There is an algebraic K-theory seminar at my school and we are struggling to find applications from areas other than topology. We'd like a nice statement like "If X then Y" whose proof makes unexpected use of $K_0(R)$ or $K_1(R)$, where X and Y are purely algebraic statements about rings (or something like that).
An example from group cohomology (not K-theory) is the following Sylow-style theorem, which is elementary to state.
Problem A. Suppose $G$ is a finite group of order $mn$ where $\gcd(m,n)=1$. Suppose $A$ is a normal abelian subgroup of order $m$. Prove that $G$ has a subgroup of order $n$, and show that any two such subgroups are conjugate.
Surprisingly a quick proof can be given with group cohomology. We're looking for something similar, except maybe for rings/fields, and instead of group cohomology it must use K-theory.

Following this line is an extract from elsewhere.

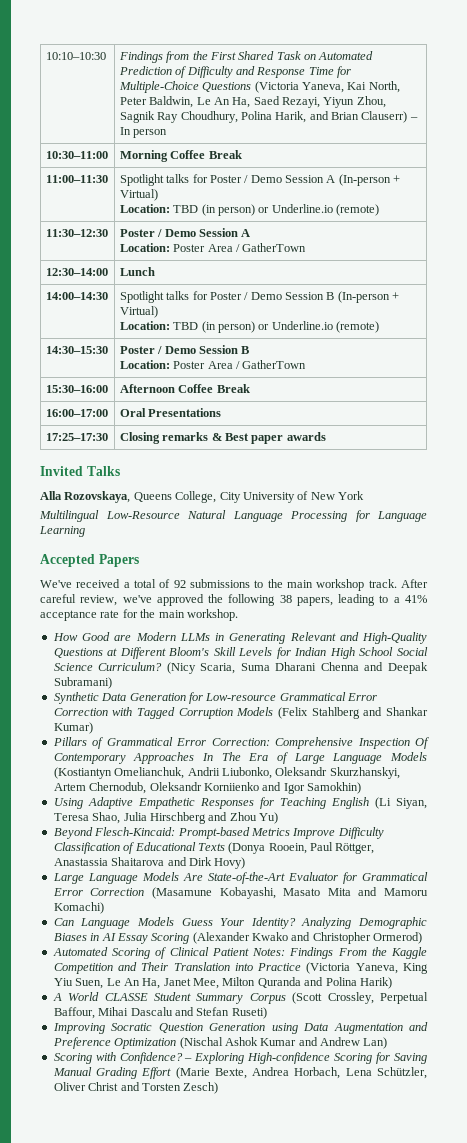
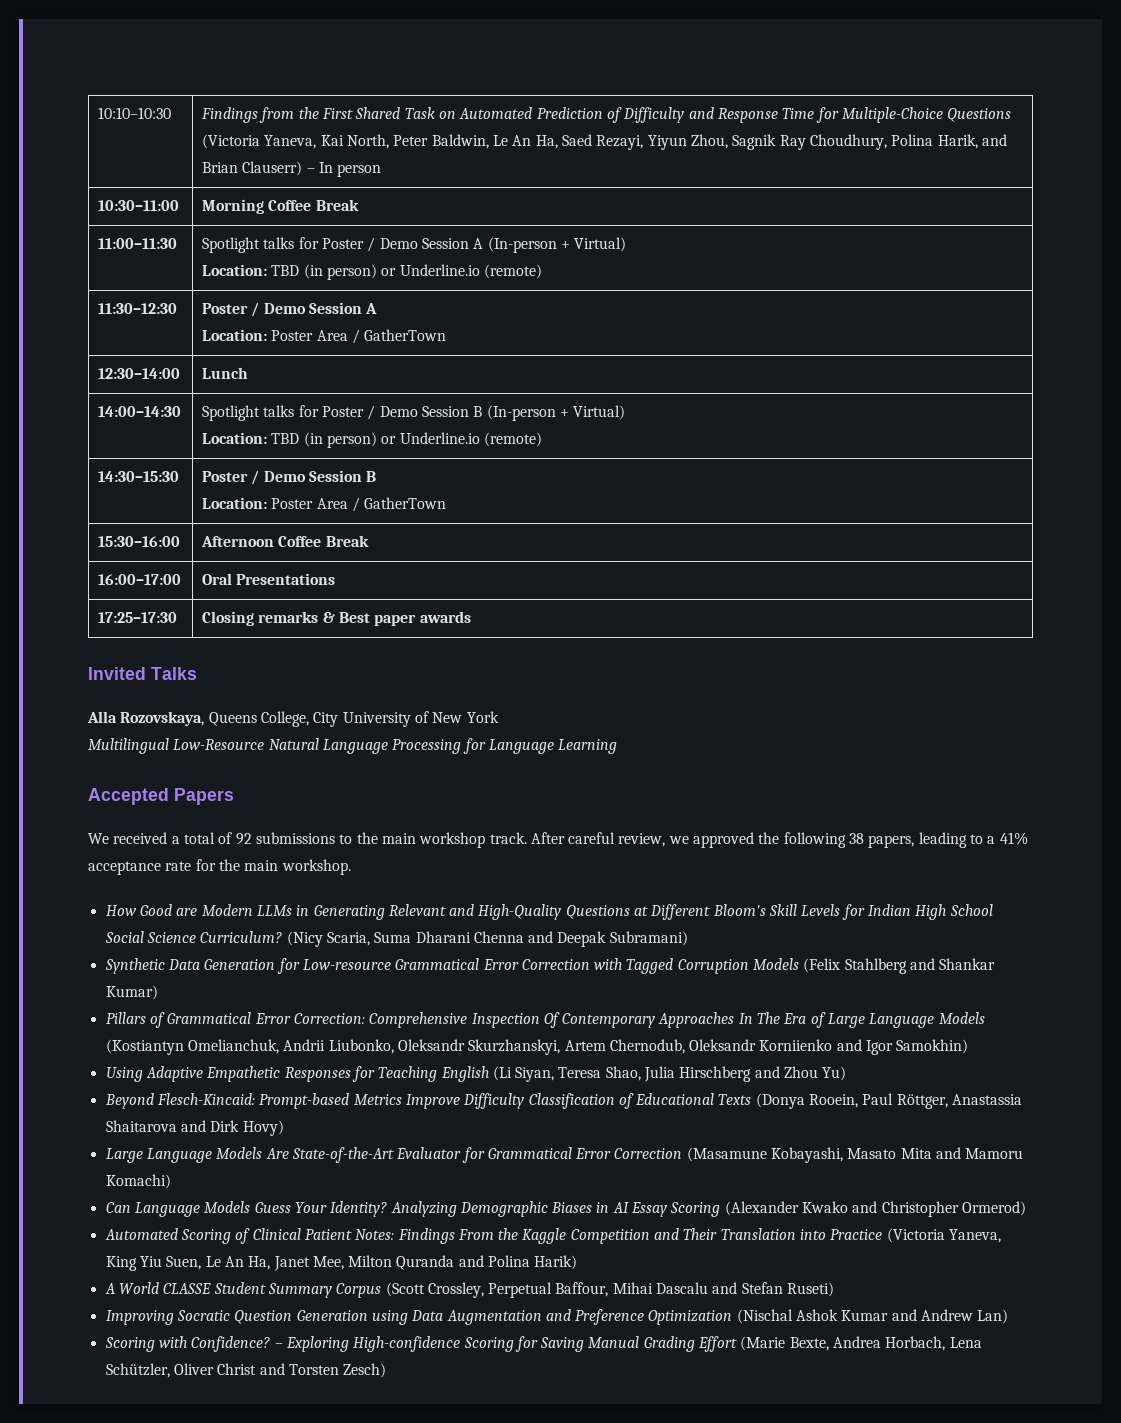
- We've received a total of 92 submissions to the main workshop track.
+ We received a total of 92 submissions to the main workshop track.
- After careful review, we've approved the following 38 papers, leading to a 41% acceptance rate for the main workshop.
+ After careful review, we approved the following 38 papers, leading to a 41% acceptance rate for the main workshop.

I've also seen the following result as a bonus problem in commutative algebra, and my prof told me the only solution he knew used K-theory. I don't know the solution though.
Problem B. Suppose $R\subseteq S$ is an integral extension of commutative domains. Suppose that $S$ is a PID. Prove that $R$ is a PID.
Not sure if the above statement is true as it stands, but I'm
definitely pretty sure it's true if you assume that $R$ is a finitely-generated free $R$-module.
Anything else like Problem B above?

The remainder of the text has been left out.